问题
I have a problem of applying masking layer to CNNs in RNN/LSTM model.
My data is not original image, but I converted into a shape of (16, 34, 4)(channels_first). The data is sequential, and the longest step length is 22. So for invariant way, I set the timestep as 22. Since it may be shorter than 22 steps, I fill others with np.zeros. However, for 0 padding data, it's about half among all dataset, so with 0 paddings, the training cannot reach a very good result with so much useless data. Then I want to add a mask to cancel these 0 padding data.
Here is my code.
mask = np.zeros((16,34,4), dtype = np.int8)
input_shape = (22, 16, 34, 4)
model = Sequential()
model.add(TimeDistributed(Masking(mask_value=mask), input_shape=input_shape, name = 'mask'))
model.add(TimeDistributed(Conv2D(100, (5, 2), data_format = 'channels_first', activation = relu), name = 'conv1'))
model.add(TimeDistributed(BatchNormalization(), name = 'bn1'))
model.add(Dropout(0.5, name = 'drop1'))
model.add(TimeDistributed(Conv2D(100, (5, 2), data_format = 'channels_first', activation = relu), name ='conv2'))
model.add(TimeDistributed(BatchNormalization(), name = 'bn2'))
model.add(Dropout(0.5, name = 'drop2'))
model.add(TimeDistributed(Conv2D(100, (5, 2), data_format = 'channels_first', activation = relu), name ='conv3'))
model.add(TimeDistributed(BatchNormalization(), name = 'bn3'))
model.add(Dropout(0.5, name = 'drop3'))
model.add(TimeDistributed(Flatten(), name = 'flatten'))
model.add(GRU(256, activation='tanh', return_sequences=True, name = 'gru'))
model.add(Dropout(0.4, name = 'drop_gru'))
model.add(Dense(35, activation = 'softmax', name = 'softmax'))
model.compile(optimizer='Adam',loss='categorical_crossentropy',metrics=['acc'])
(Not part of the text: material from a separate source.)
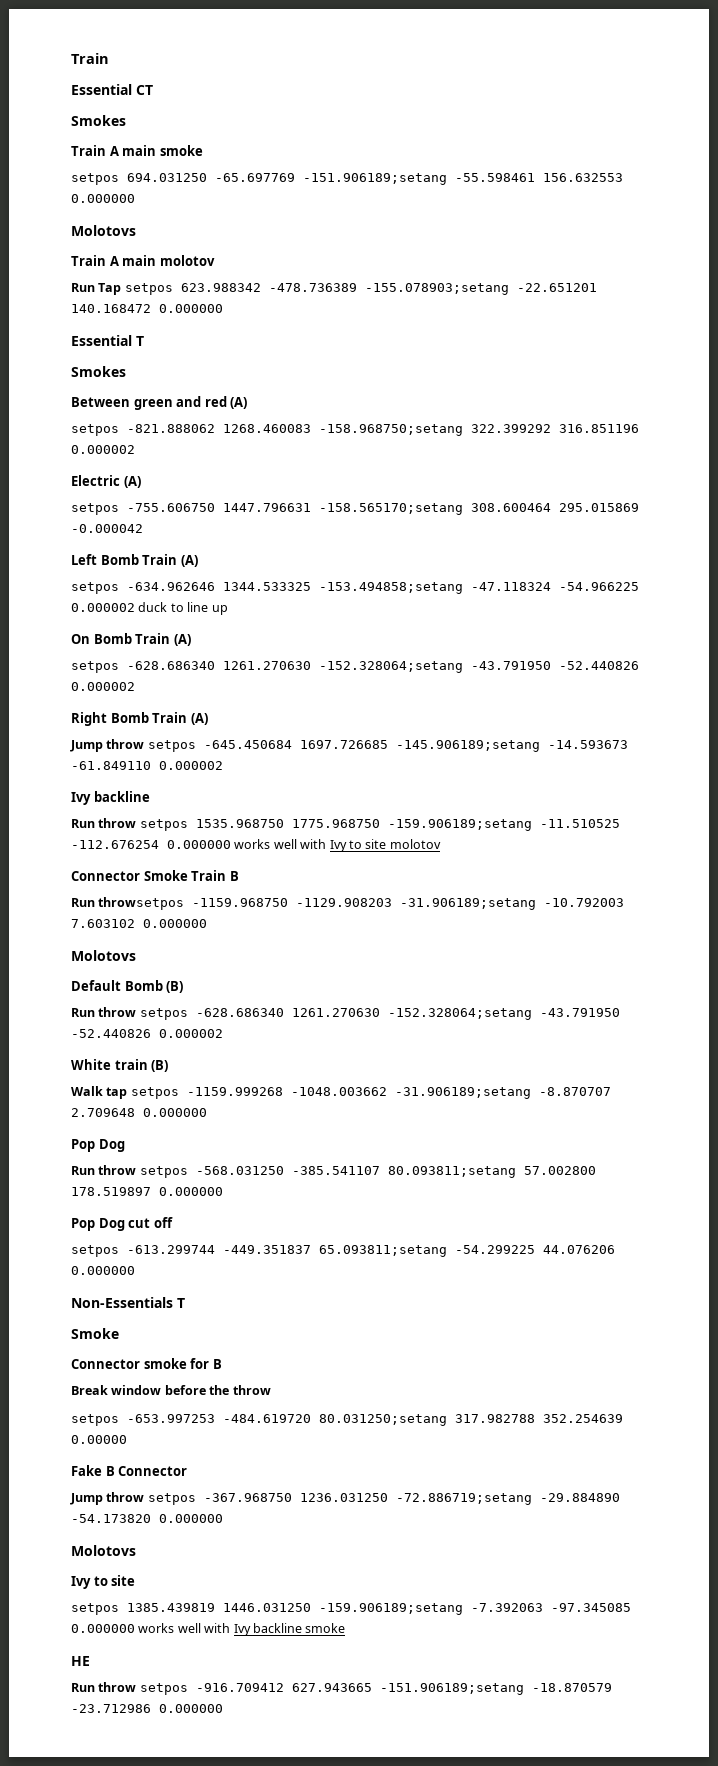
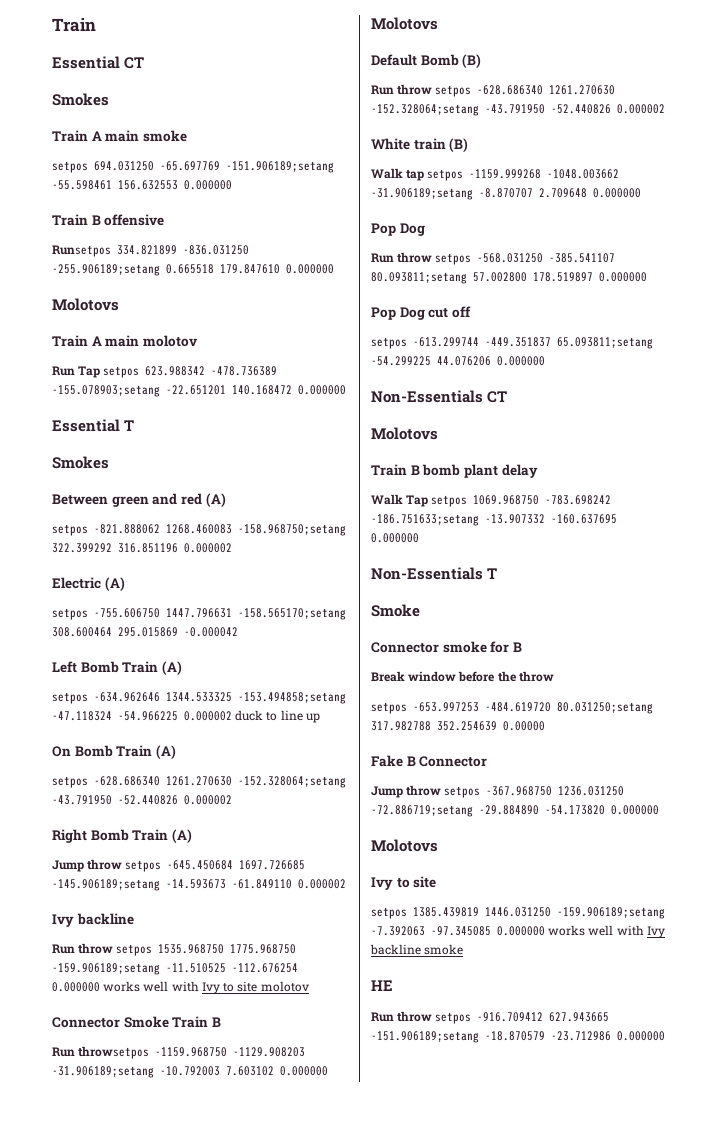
(135, 198) none -> [52,214,165,226] [52,245,249,257] [52,264,334,276] // Train B offensive // Runsetpos 334.821899 -836.031250 -255.906189;setang 0.665518 179.847610 0.000000
(135, 1270) none -> [371,390,508,403] [371,427,438,440] [371,464,538,478] [371,494,612,507] [371,514,617,526] [371,533,419,543] // Non-Essentials CT // Molotovs // Train B bomb plant delay // Walk Tap setpos 1069.968750 -783.698242 -186.751633;setang -13.907332 -160.637695 0.000000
Here's the model structure.
model.summary():
_________________________________________________________________
Layer (type) Output Shape Param #
=================================================================
mask (TimeDist (None, 22, 16, 34, 4) 0
_________________________________________________________________
conv1 (TimeDistributed) (None, 22, 100, 30, 3) 16100
_________________________________________________________________
bn1 (TimeDistributed) (None, 22, 100, 30, 3) 12
_________________________________________________________________
drop1 (Dropout) (None, 22, 100, 30, 3) 0
_________________________________________________________________
conv2 (TimeDistributed) (None, 22, 100, 26, 2) 100100
_________________________________________________________________
bn2 (TimeDistributed) (None, 22, 100, 26, 2) 8
_________________________________________________________________
drop2 (Dropout) (None, 22, 100, 26, 2) 0
_________________________________________________________________
conv3 (TimeDistributed) (None, 22, 100, 22, 1) 100100
_________________________________________________________________
bn3 (TimeDistributed) (None, 22, 100, 22, 1) 4
_________________________________________________________________
drop3 (Dropout) (None, 22, 100, 22, 1) 0
_________________________________________________________________
flatten (TimeDistributed) (None, 22, 2200) 0
_________________________________________________________________
gru (GRU) (None, 22, 256) 1886976
_________________________________________________________________
drop_gru (Dropout) (None, 22, 256) 0
_________________________________________________________________
softmax (Dense) (None, 22, 35) 8995
=================================================================
Total params: 2,112,295
Trainable params: 2,112,283
Non-trainable params: 12
_________________________________________________________________
For mask_value, I tried with either 0 or this mask structure, but neither works and it still trains through all the data with half 0 paddings in it.
Can anyone help me?
B.T.W., I used TimeDistributed here to connect RNN, and I know another one called ConvLSTM2D. Does anyone know the difference? ConvLSTM2D takes much more params for the model, and get training much slower than TimeDistributed...
回答1:
Unfortunately masking is not yet supported by the Keras Conv layers. There have been several issues posted about this on the Keras Github page, here is the one with the most substantial conversation on the topic. It appears that there was some hang up implementation details and the issue was never resolved.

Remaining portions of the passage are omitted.